Per Maria Antonietta Scognamiglio, «la notizia dei 35 licenziamenti annunciati dall’azienda entro il 31 luglio non rappresenta un fatto isolato, ma rischia di essere il primo passo di una ristrutturazione ben più ampia in un’azienda che occupa circa 850 persone e che costituisce una delle principali realtà manifatturiere del territorio. In questi anni la Regione Toscana ha sostenuto Dumarey con importanti risorse pubbliche proprio per salvaguardare produzione e occupazione. Oggi l’azienda dovrebbe assumersi la responsabilità di restituire al territorio ciò che ha ricevuto, ritirando i licenziamenti e riaprendo il confronto con la Regione e con le organizzazioni sindacali, per costruire insieme un percorso che garantisca il futuro produttivo dello stabilimento.»
Continua Scognamiglio: “Negli anni si è costruito un rapporto importante tra Dumarey, il territorio e le istituzioni. Attraverso percorsi condivisi, anche sostenuti dalla Regione Toscana, si è investito nella formazione delle lavoratrici e dei lavoratori, creando competenze altamente specializzate che oggi rappresentano un patrimonio per tutta la provincia. Per questo chiediamo all’azienda un atto di responsabilità: non si possono disperdere professionalità costruite in anni di investimenti e collaborazione. Salvaguardare questi posti di lavoro significa salvaguardare un patrimonio industriale che in pochi possono vantare sul nostro territorio“
Sulla vertenza interviene anche Federica Sacco, segretaria comunale dei Giovani Democratici di Pisa: «Questa è una crisi che riguarda direttamente anche la nostra generazione. Quando un territorio perde industrie come Dumarey perde la possibilità di offrire ai giovani lavoro stabile, qualificato e tutelato. Il settore automotive e metalmeccanico rappresenta ancora oggi uno degli sbocchi occupazionali con le migliori garanzie contrattuali e sindacali. Se queste aziende chiudono o si ridimensionano, a tanti ragazzi e ragazze, soprattutto a chi dopo il diploma decide di entrare subito nel mondo del lavoro, rimangono quasi esclusivamente occupazioni nel turismo o nella ristorazione, spesso più precarie e meno tutelate.»

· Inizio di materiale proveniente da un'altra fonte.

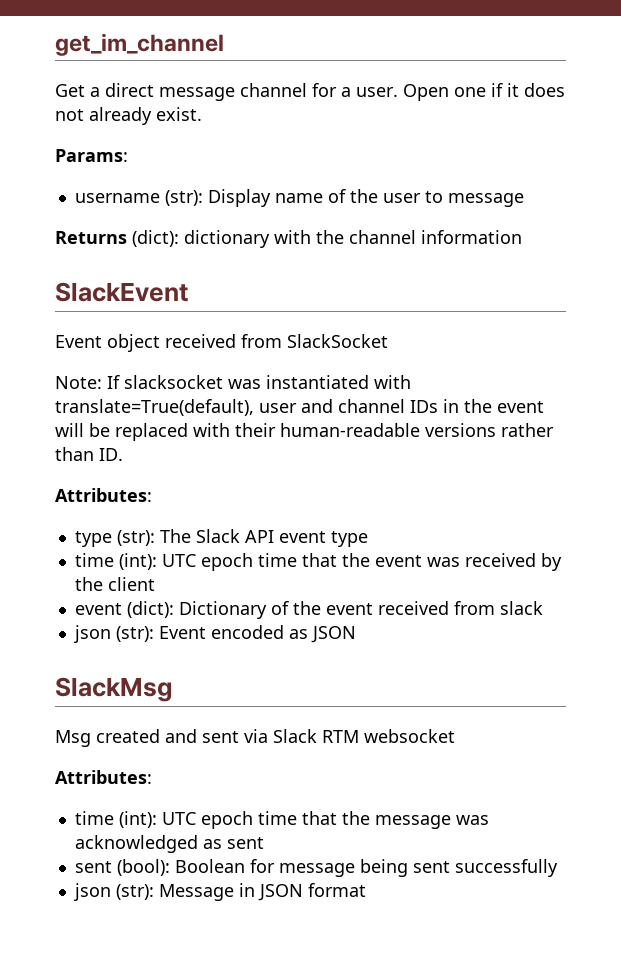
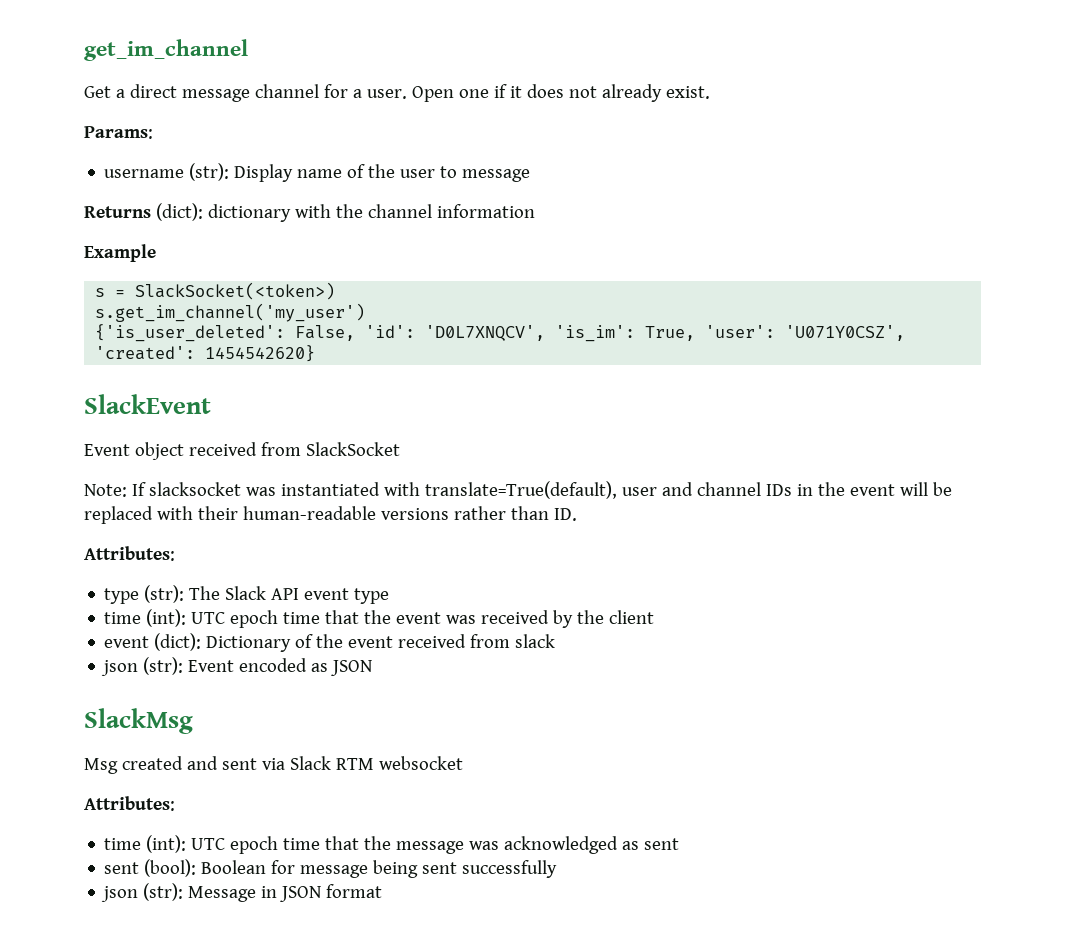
(522, 237) none -> [84,244,156,262] [95,282,336,300] [95,303,366,322] [95,324,906,342] [95,345,316,362] // Example // s = SlackSocket(<token>) // s.get_im_channel('my_user') // {'is_user_deleted': False, 'id': 'D0L7XNQCV', 'is_im': True, 'user': 'U071Y0CSZ', 'created': 1454542620}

Bruni e Scognamiglio concludono: «Per questo abbiamo chiesto la convocazione urgente della Conferenza dei Capigruppo affinché già giovedì il Consiglio comunale possa discutere la nostra mozione. Chiederemo al Comune di attivarsi immediatamente per ottenere il ritiro della procedura di licenziamento dei 35 lavoratori entro il 31 luglio, riportare l’azienda al tavolo di confronto con Regione Toscana e organizzazioni sindacali e salvaguardare la presenza di Dumarey sul nostro territorio. Chiederemo inoltre che la Regione Toscana avvii l’istruttoria necessaria per verificare il riconoscimento del territorio pisano quale area di crisi industriale complessa, perché quanto sta accadendo dimostra che non siamo di fronte a una singola vertenza aziendale, ma a una crisi che investe l’intero comparto manifatturiero della provincia. È il momento che tutte le istituzioni ne prendano piena consapevolezza e agiscano di conseguenza.»